This is often referred to as lazy loading. The Filament Group have created a great plugin for this called loadCSS, which can be found on NPM as fg-loadcss. Their description of why you should be using it goes like this...
Referencing CSS stylesheets withlink[rel=stylesheet]
or@import
causes browsers to delay page rendering while a stylesheet loads. When loading stylesheets that are not critical to the initial rendering of a page, this blocking behavior is undesirable. The new<link rel="preload">
standard enables us to load stylesheets asynchronously, without blocking rendering, and loadCSS provides a JavaScript polyfill for that feature to allow it to work across browsers. Additionally, loadCSS offers a separate (and optional) JavaScript function for loading stylesheets dynamically.
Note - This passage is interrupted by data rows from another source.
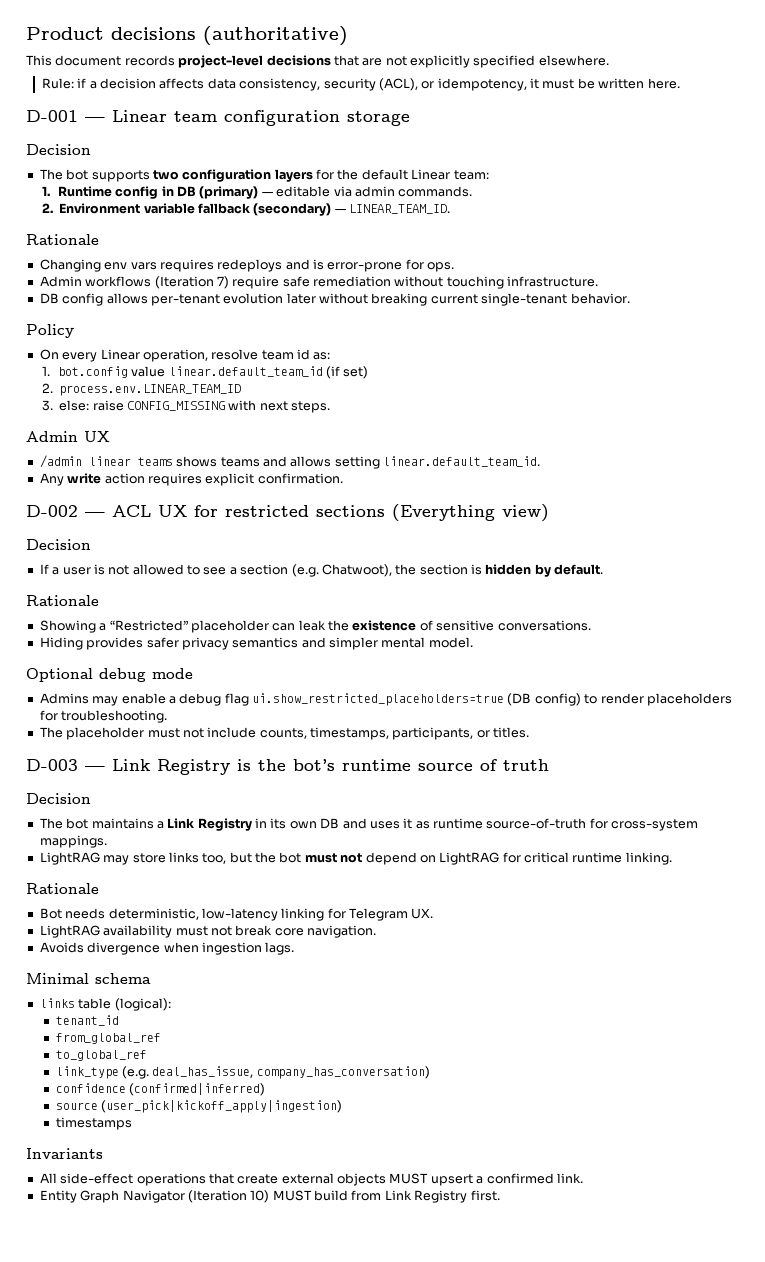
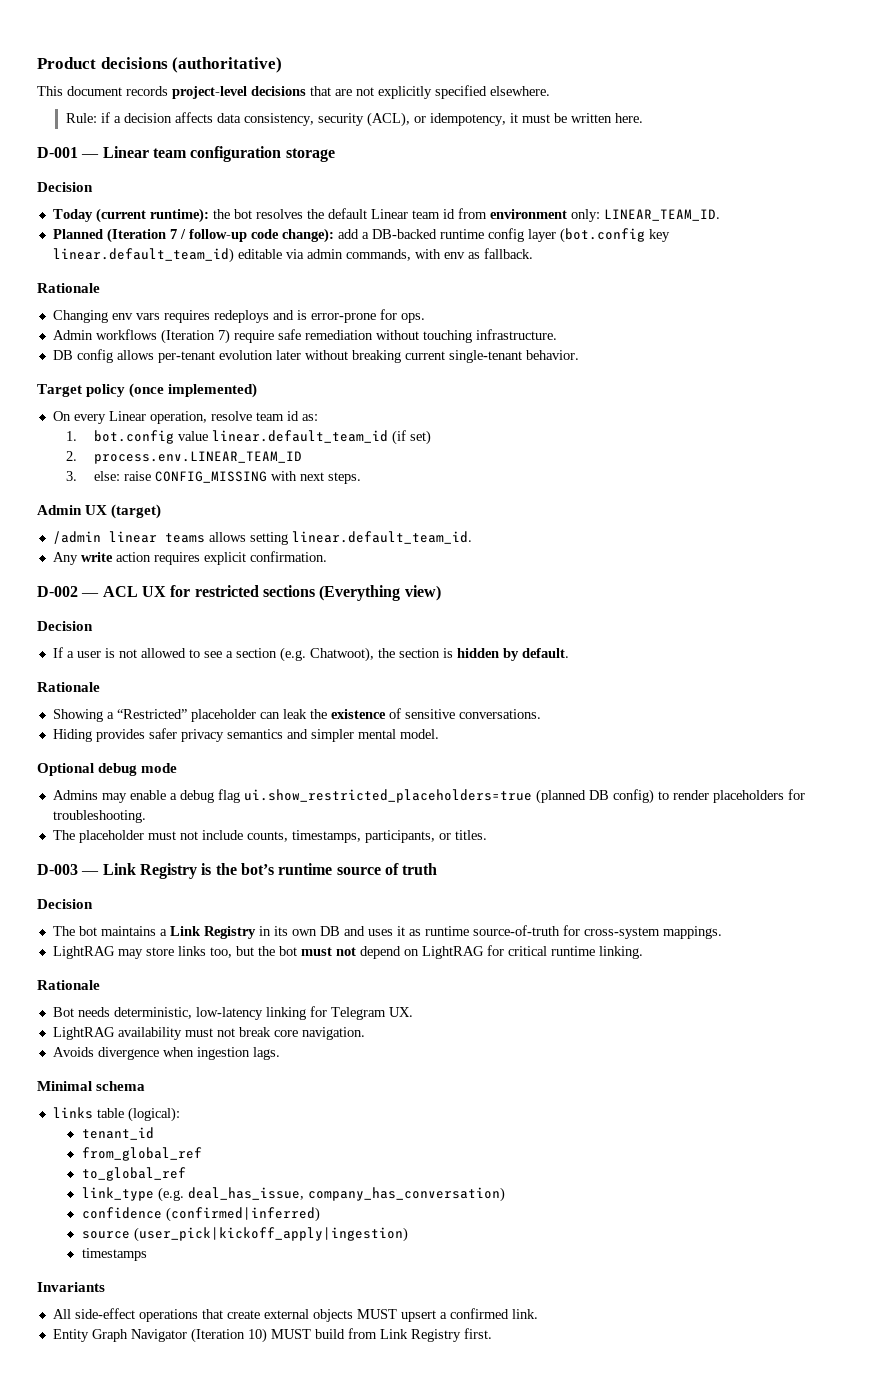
- The bot supports two configuration layers for the default Linear team:
- 1. Runtime config in DB (primary) — editable via admin commands.
- 2. Environment variable fallback (secondary) — LINEAR_TEAM_ID.
+ Today (current runtime): the bot resolves the default Linear team id from environment only: LINEAR_TEAM_ID.
+ Planned (Iteration 7 / follow-up code change): add a DB-backed runtime config layer (bot.config key linear.default_team_id) editable via admin commands, with env as fallback.
- Policy
+ Target policy (once implemented)
- Admin UX
+ Admin UX (target)
- /admin linear teams shows teams and allows setting linear.default_team_id.
+ /admin linear teams allows setting linear.default_team_id.
- Admins may enable a debug flag ui.show_restricted_placeholders=true (DB config) to render placeholders for troubleshooting.
+ Admins may enable a debug flag ui.show_restricted_placeholders=true (planned DB config) to render placeholders for troubleshooting.

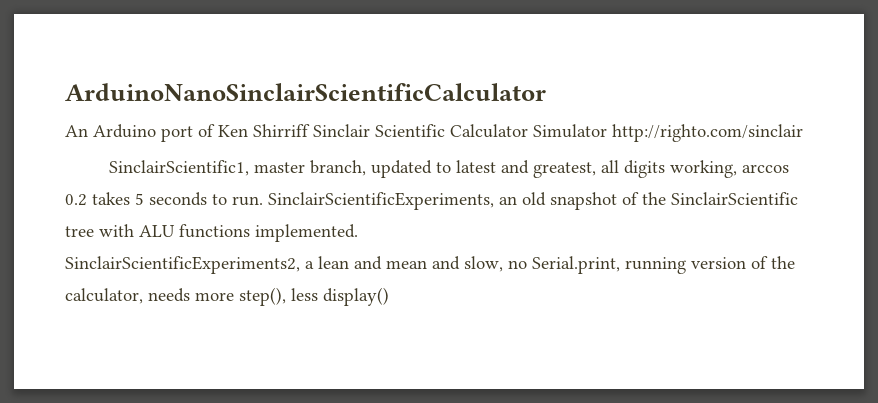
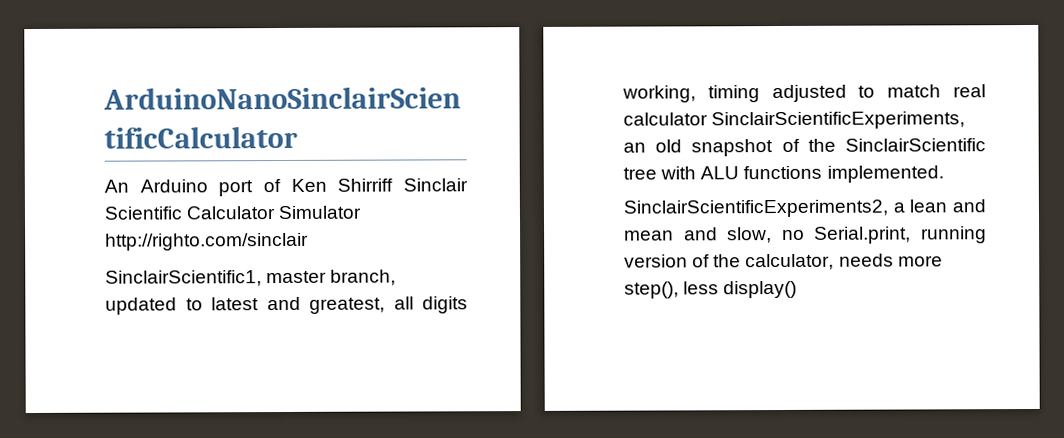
- SinclairScientific1, master branch, updated to latest and greatest, all digits working, arccos 0.2 takes 5 seconds to run. SinclairScientificExperiments, an old snapshot of the SinclairScientific tree with ALU functions implemented.
+ SinclairScientific1, master branch, updated to latest and greatest, all digits working, timing adjusted to match real calculator SinclairScientificExperiments, an old snapshot of the SinclairScientific tree with ALU functions implemented.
The "preload" option is not well supported at all currently, so for the time being at least, a polyfill of this nature is definitely required.
As I'm already using Browserify in my javascript Gulp task, this is really easy to add into my javascript file. Obviously I need to first install the fg-loadcss package, and then I can add the following lines of javascript...
var loadcss = require("fg-loadcss");
var reflink = $("head").children("link[rel=stylesheet]").get(-1);
loadcss.loadCSS("https://fonts.googleapis.com/css?family=Indie+Flower",reflink);
This first requires the package (which Browserify will pull in), then finds a reference element (it will insert the <style> tag directly after this one) and then it calls the manual "loadCSS" function with the path to the stylesheet. In my example, this is to a Google Font file.
This manual method is actually not part of Filament Groups recommended workflow, but I prefer it, as it keeps the code neat in my opinion, and runs it after my javascript is running, which I think is best for non-critical styles. If you look on their Github repo, they do give other example usage though.
You can then remove the reference to the stylesheet from the <head> section, or better yet, move it to the very bottom of your page with a no-javascript fallback, like this...
<noscript><link rel="stylesheet" href="https://fonts.googleapis.com/css?family=Indie+Flower"></noscript>
This means that even if javascript is disabled, your stylesheet (or font, in my case) will still load, which is great!
I didn't get the chance to cover this in my Optimising your website: A development workflow with Git and Gulp course on Skillshare, but I hope to add it into a future course.